**Action item:**
If a line of the material holds the string "align", please copy it.

**Record extracts:**
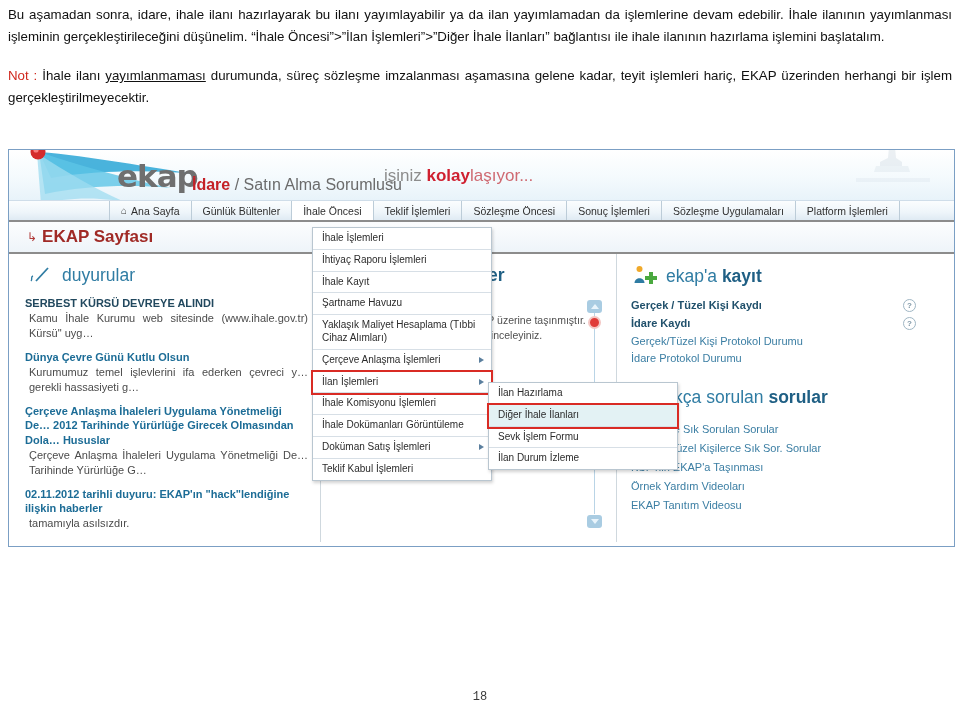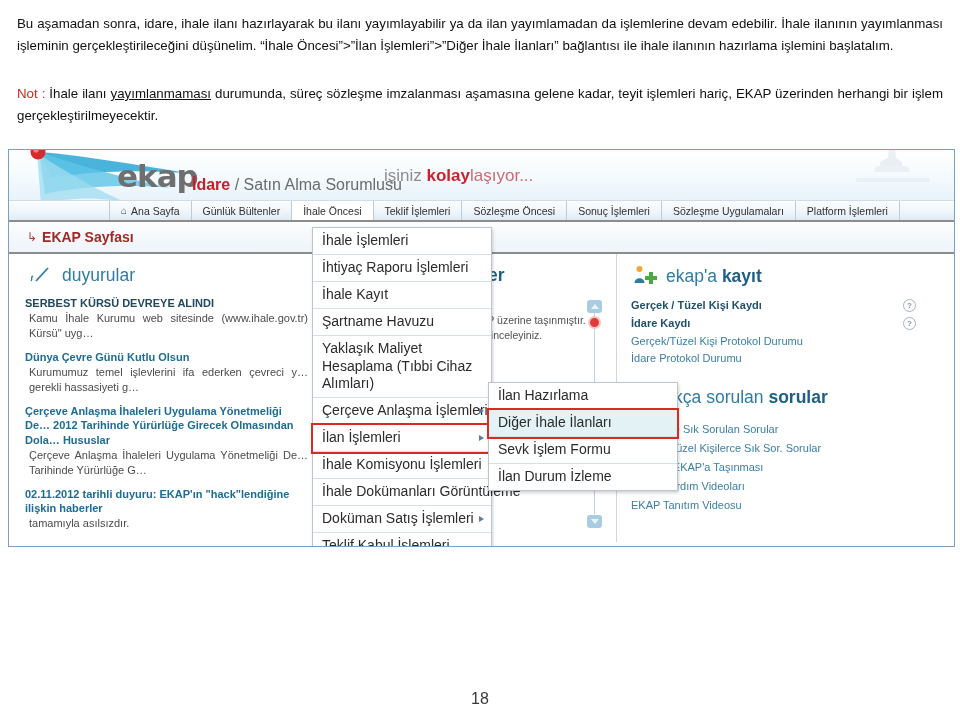--- a/index.html
+++ b/index.html
@@ -21,7 +21,7 @@
     line-height:1.62;
     text-align:justify;
     color:#111;
-    margin:9px;
+    margin:0;
     padding:11px 0 0 0;
   }
   .para.p1{ padding-top:4px; }

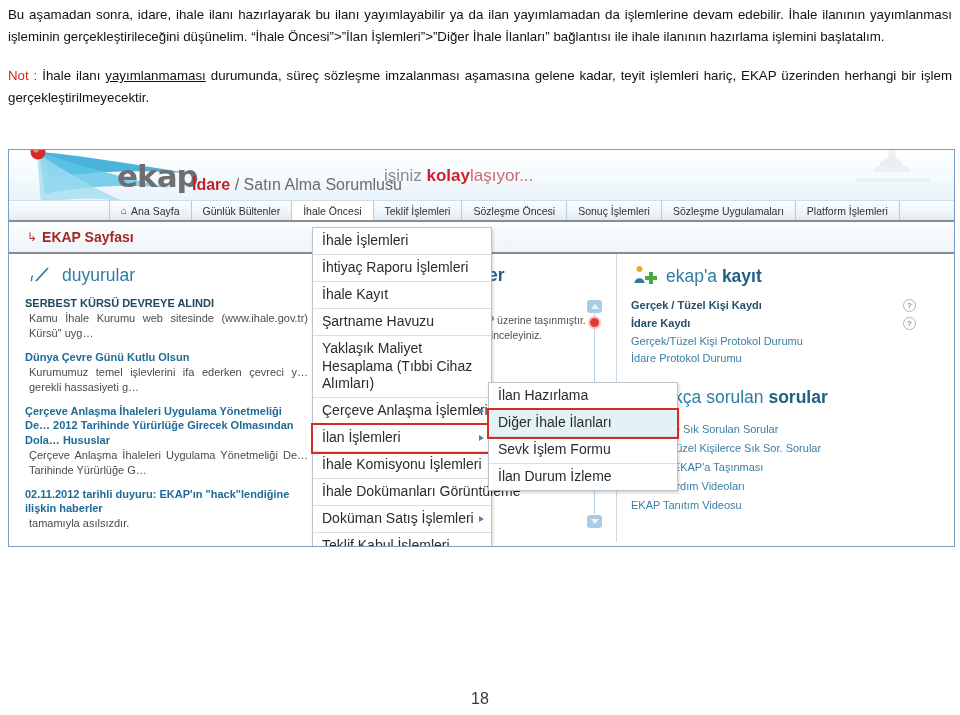--- a/index.html
+++ b/index.html
@@ -113,7 +113,7 @@
     color:#b03a38; font-size:12px; margin-right:7px; letter-spacing:-2px;
   }
   .crumb-title{
-    color:#a02a26; font-size:14px; font-weight:bold;
+    color:#a02a26; font-size:17px; font-weight:bold;
   }
 
   .cols{ display:flex; height:288px;justify-content:flex-end; }

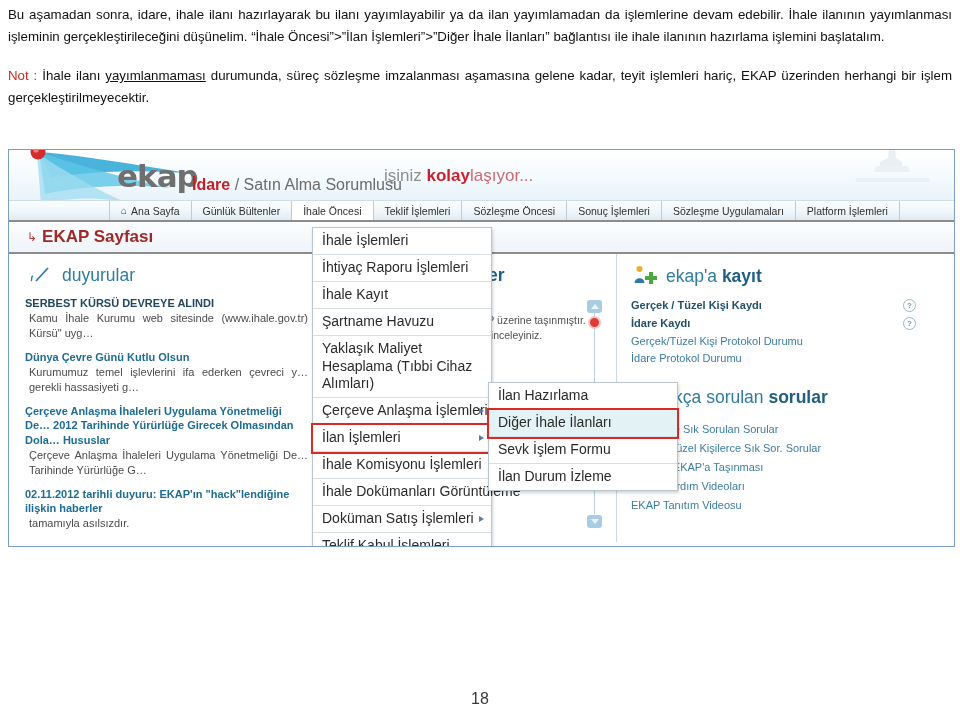--- a/index.html
+++ b/index.html
@@ -168,7 +168,7 @@
   .menu-sub{ left:479px; top:232px; width:188px; }
   .mi{
     position:relative;
-    font-size:14px;
+    font-size:10px;
     color:#2b2b2b;
     padding:4px 14px 4px 9px;
     border-bottom:1px solid #d7dfe6;

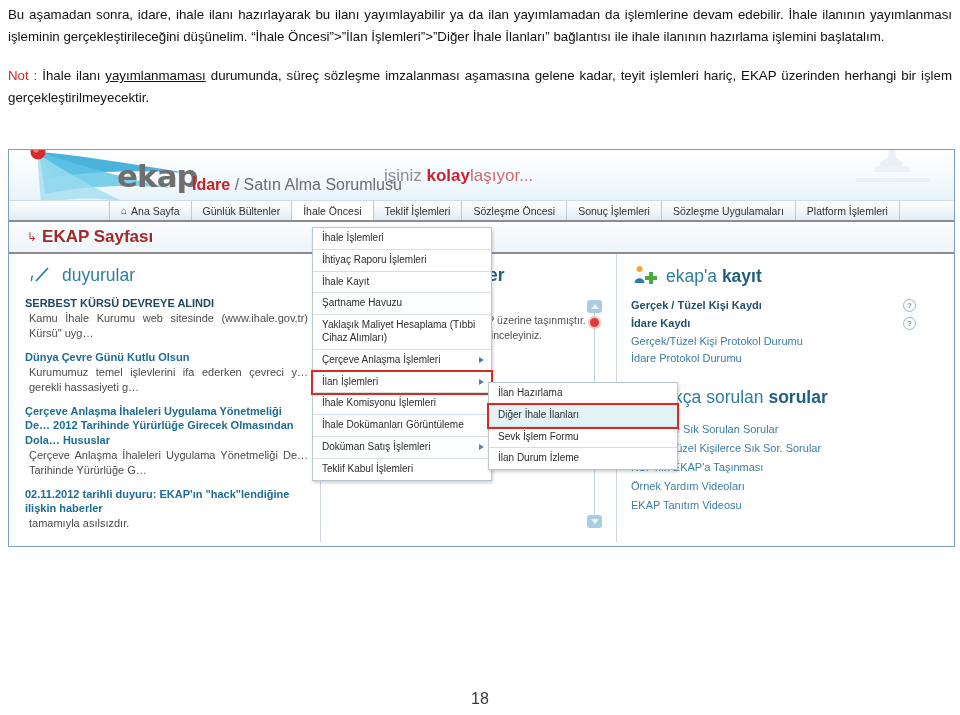--- a/index.html
+++ b/index.html
@@ -214,8 +214,8 @@
   
   .pagenum{
     position:absolute; left:0; right:0; top:690px;
-    text-align:center; font-size:16px; color:#3a3a3a;
-    font-family:Liberation Sans, sans-serif;
+    text-align:center; font-size:12px; color:#3a3a3a;
+    font-family:Liberation Mono, monospace;
   }
 </style>
 </head>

**Task output:**
     text-align:justify;
-    text-align:center; font-size:16px; color:#3a3a3a;
+    text-align:center; font-size:12px; color:#3a3a3a;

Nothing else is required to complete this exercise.